• _Task prompt_
In this exercise, write out the data word for word and leave every image out.
Start of Input data
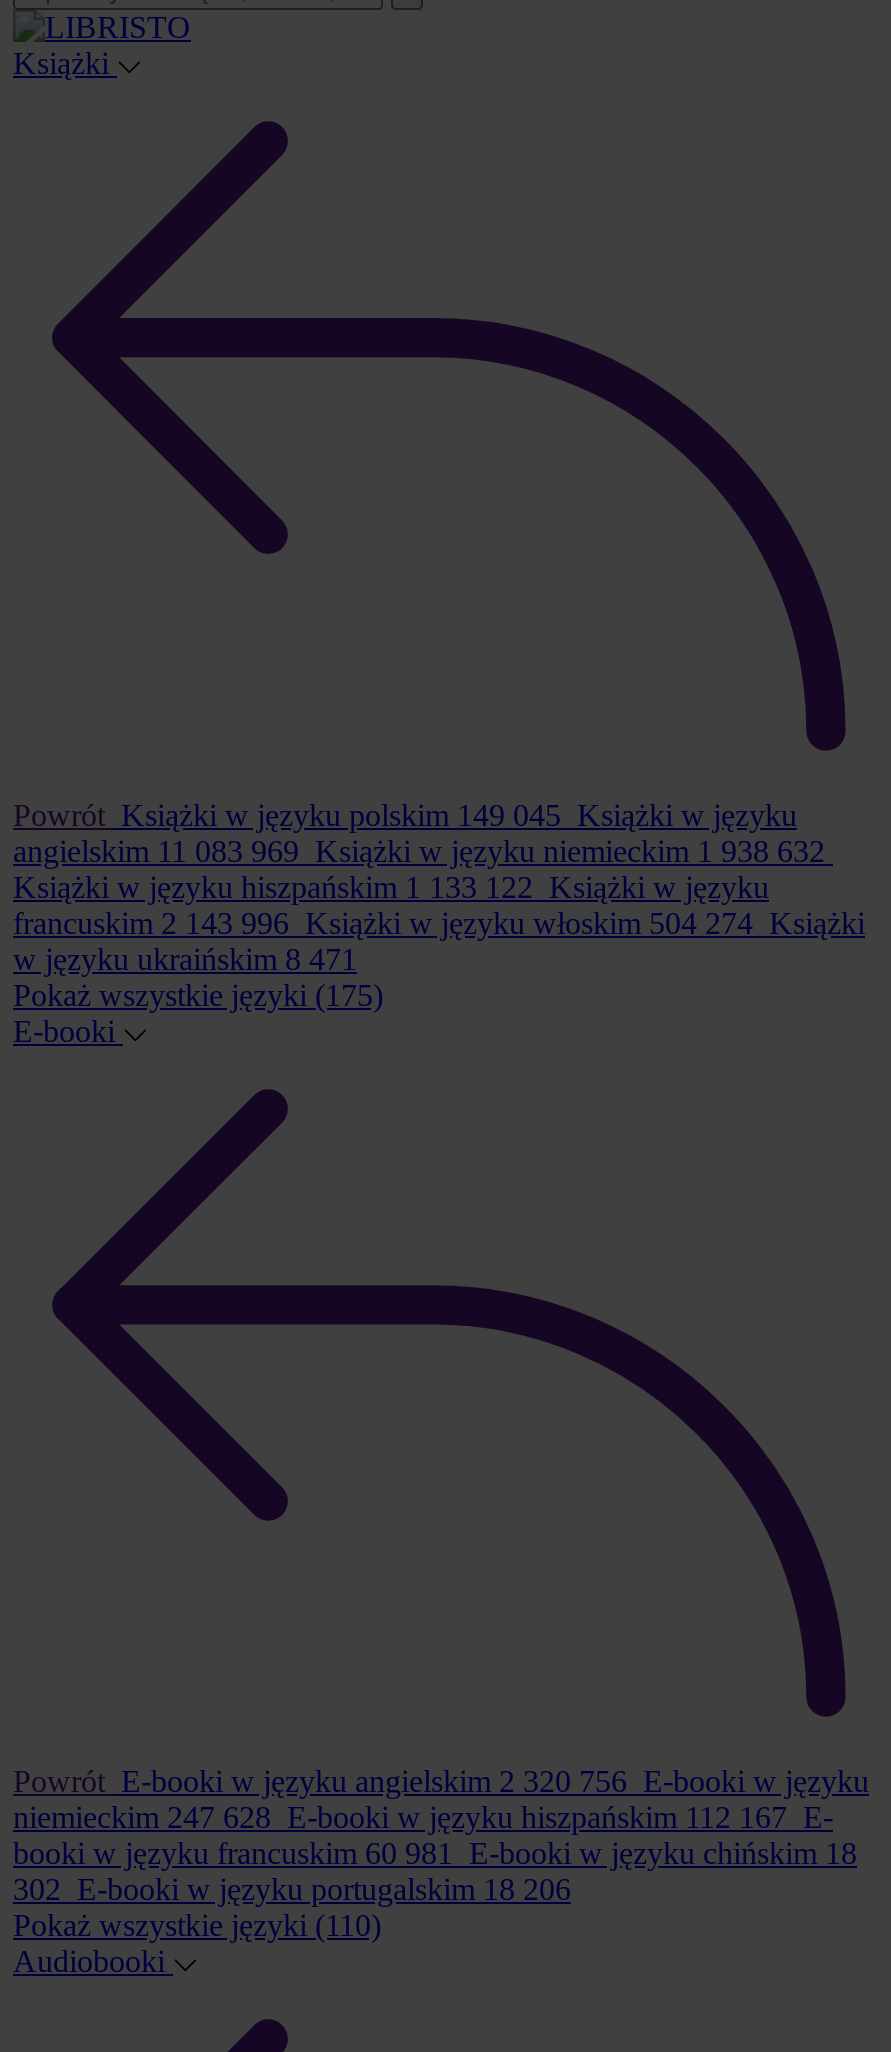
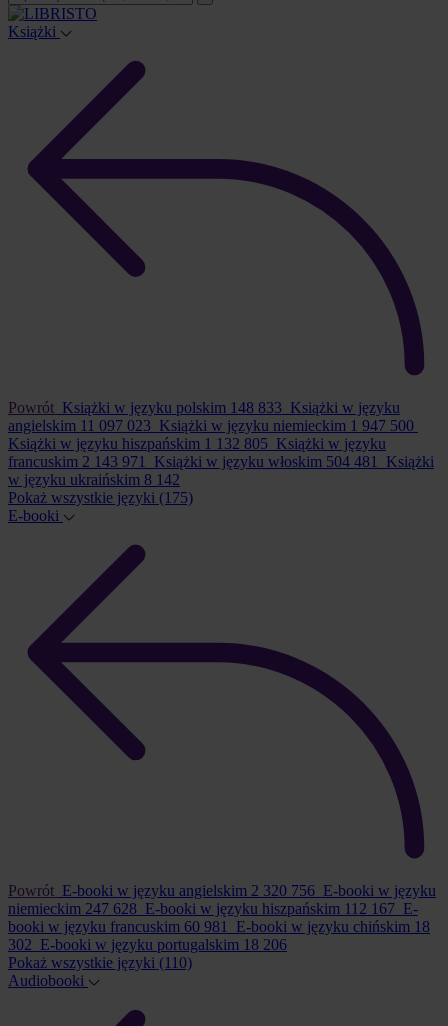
- Powrót Książki w języku polskim 149 045 Książki w języku
+ Powrót Książki w języku polskim 148 833 Książki w języku

- angielskim 11 083 969 Książki w języku niemieckim 1 938 632
+ angielskim 11 097 023 Książki w języku niemieckim 1 947 500

- Książki w języku hiszpańskim 1 133 122 Książki w języku
+ Książki w języku hiszpańskim 1 132 805 Książki w języku

- francuskim 2 143 996 Książki w języku włoskim 504 274 Książki
+ francuskim 2 143 971 Książki w języku włoskim 504 481 Książki

- w języku ukraińskim 8 471
+ w języku ukraińskim 8 142
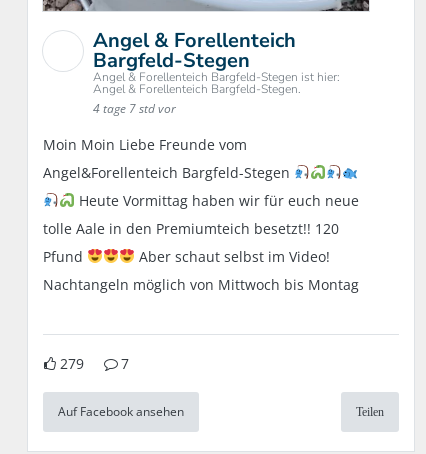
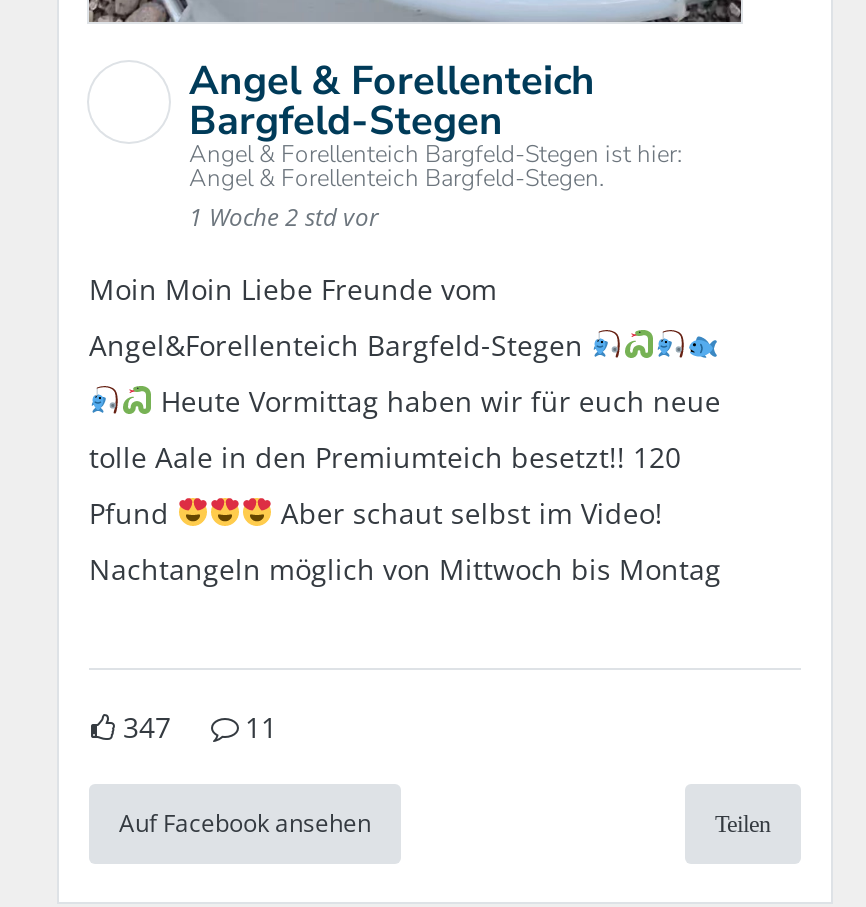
- 4 tage 7 std vor
+ 1 Woche 2 std vor

- 279
+ 347

- 7
+ 11
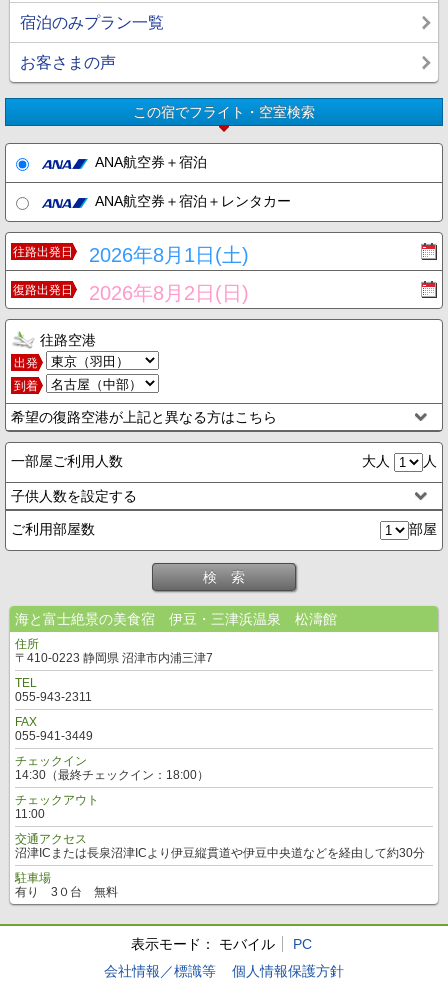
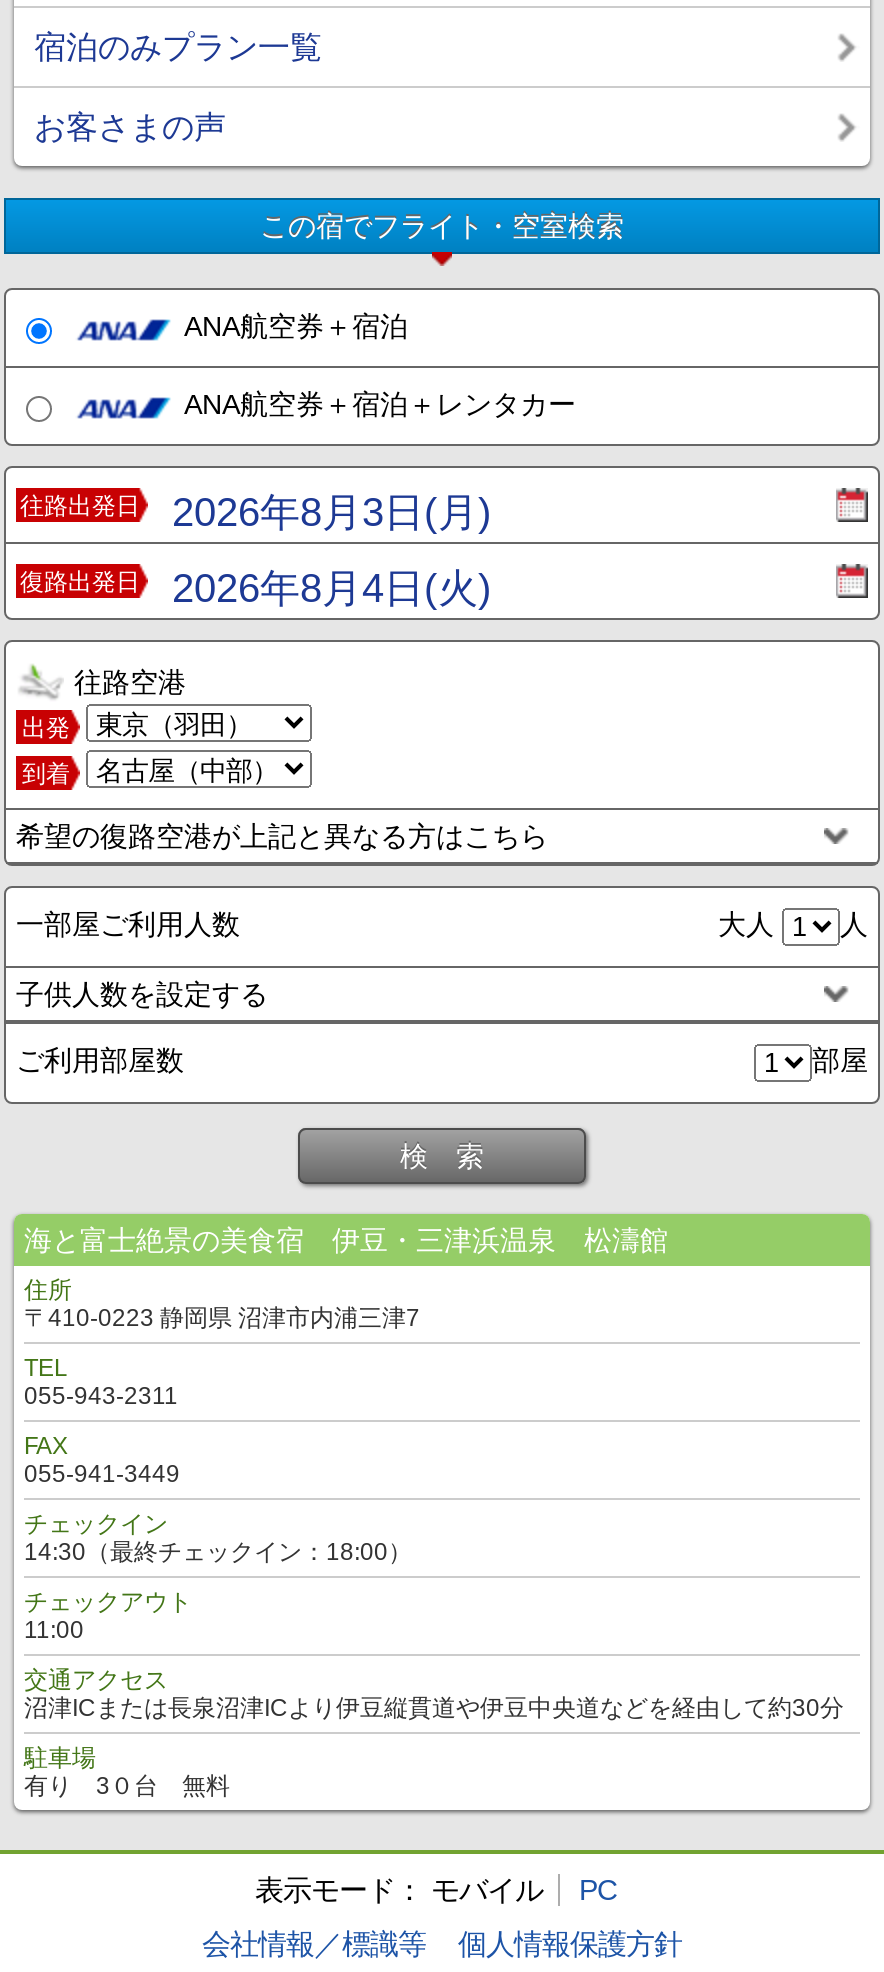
- 往路出発日 2026年8月1日(土)
+ 往路出発日 2026年8月3日(月)

- 復路出発日 2026年8月2日(日)
+ 復路出発日 2026年8月4日(火)
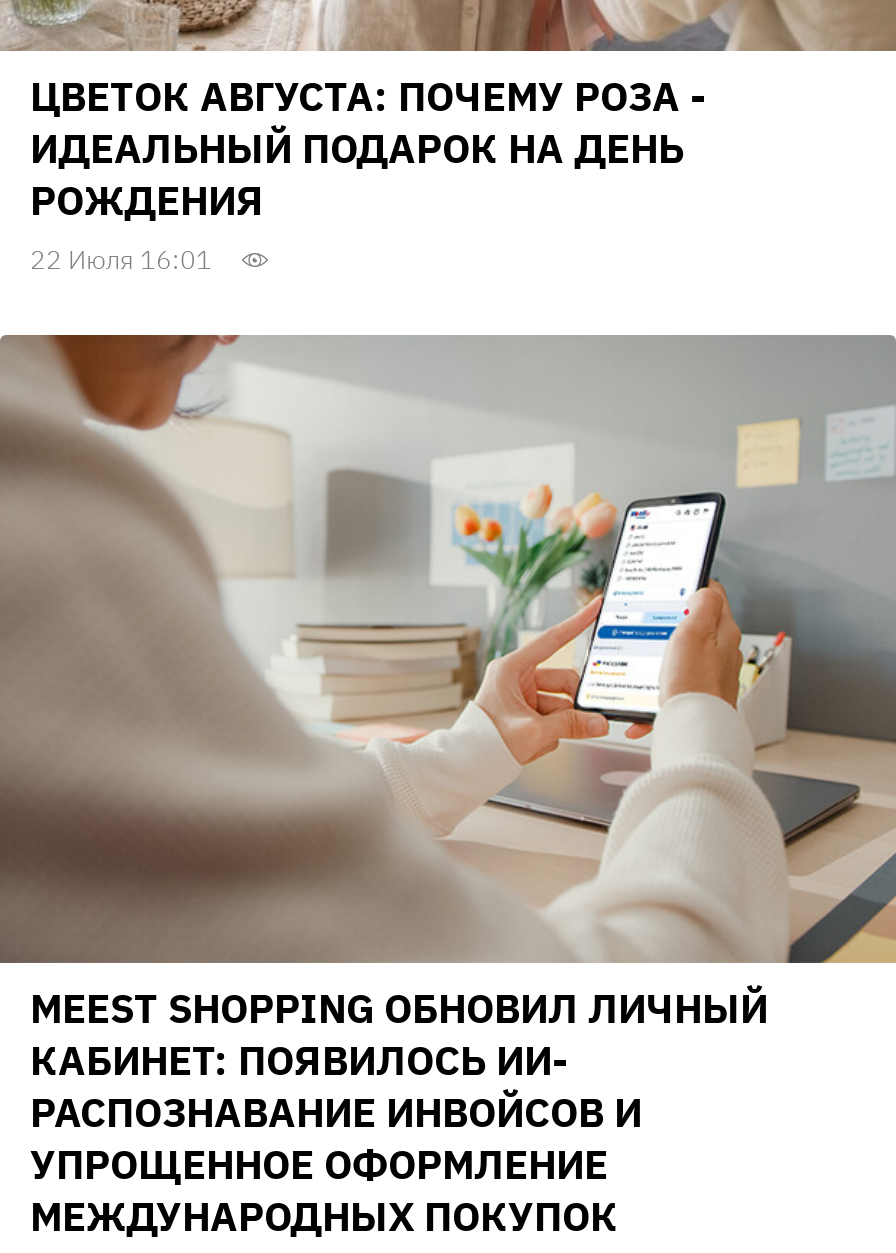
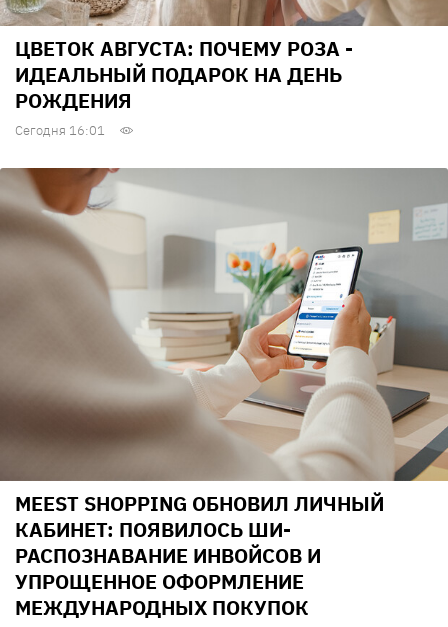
- 22 Июля 16:01
+ Сегодня 16:01

- КАБИНЕТ: ПОЯВИЛОСЬ ИИ-
+ КАБИНЕТ: ПОЯВИЛОСЬ ШИ-
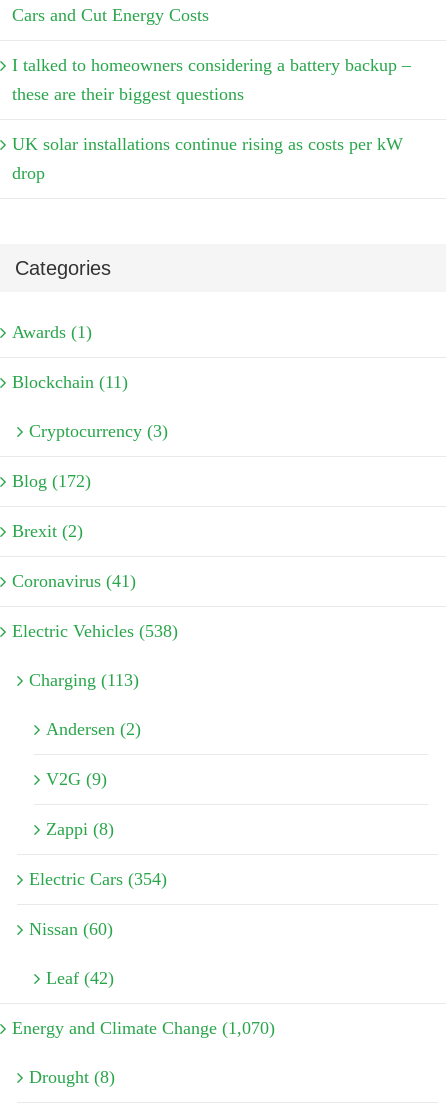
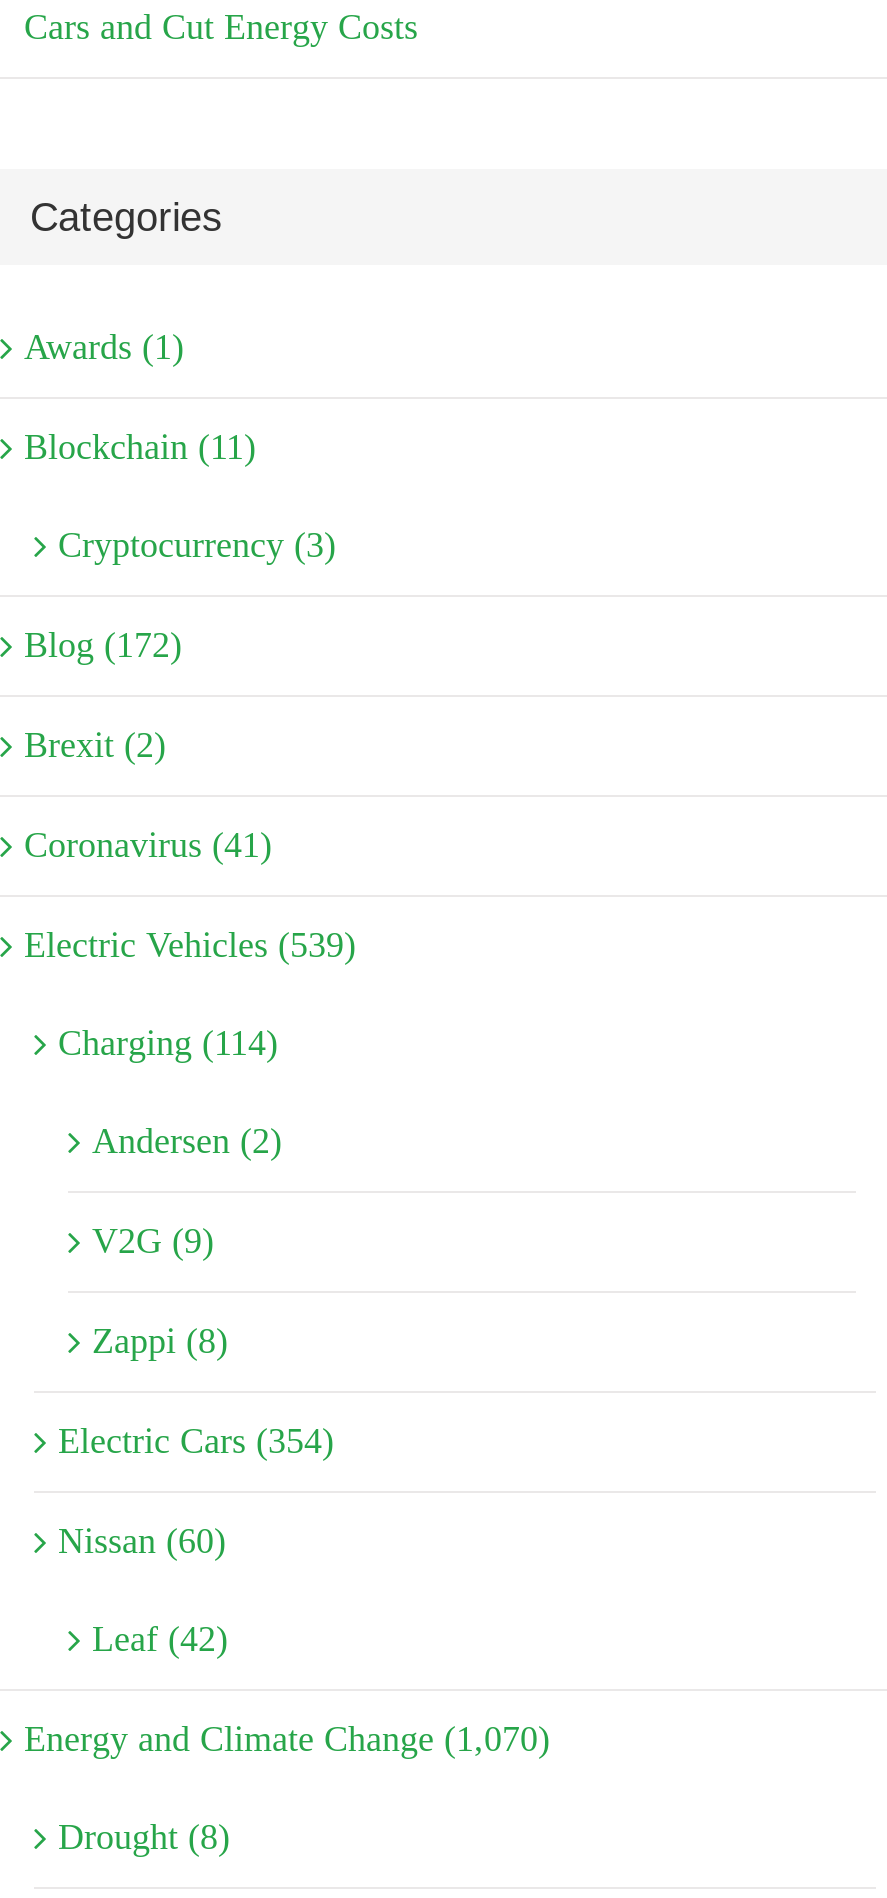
- I talked to homeowners considering a battery backup –
- these are their biggest questions
- UK solar installations continue rising as costs per kW
- drop

- Electric Vehicles (538)
+ Electric Vehicles (539)

- Charging (113)
+ Charging (114)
End of Input data
• _Written response_
- Powrót Książki w języku polskim 149 045 Książki w języku
+ Powrót Książki w języku polskim 148 833 Książki w języku

- angielskim 11 083 969 Książki w języku niemieckim 1 938 632
+ angielskim 11 097 023 Książki w języku niemieckim 1 947 500

- Książki w języku hiszpańskim 1 133 122 Książki w języku
+ Książki w języku hiszpańskim 1 132 805 Książki w języku

- francuskim 2 143 996 Książki w języku włoskim 504 274 Książki
+ francuskim 2 143 971 Książki w języku włoskim 504 481 Książki

- w języku ukraińskim 8 471
+ w języku ukraińskim 8 142
- 4 tage 7 std vor
+ 1 Woche 2 std vor

- 279
+ 347

- 7
+ 11
- 往路出発日 2026年8月1日(土)
+ 往路出発日 2026年8月3日(月)

- 復路出発日 2026年8月2日(日)
+ 復路出発日 2026年8月4日(火)
- 22 Июля 16:01
+ Сегодня 16:01

- КАБИНЕТ: ПОЯВИЛОСЬ ИИ-
+ КАБИНЕТ: ПОЯВИЛОСЬ ШИ-
- I talked to homeowners considering a battery backup –
- these are their biggest questions
- UK solar installations continue rising as costs per kW
- drop

- Electric Vehicles (538)
+ Electric Vehicles (539)

- Charging (113)
+ Charging (114)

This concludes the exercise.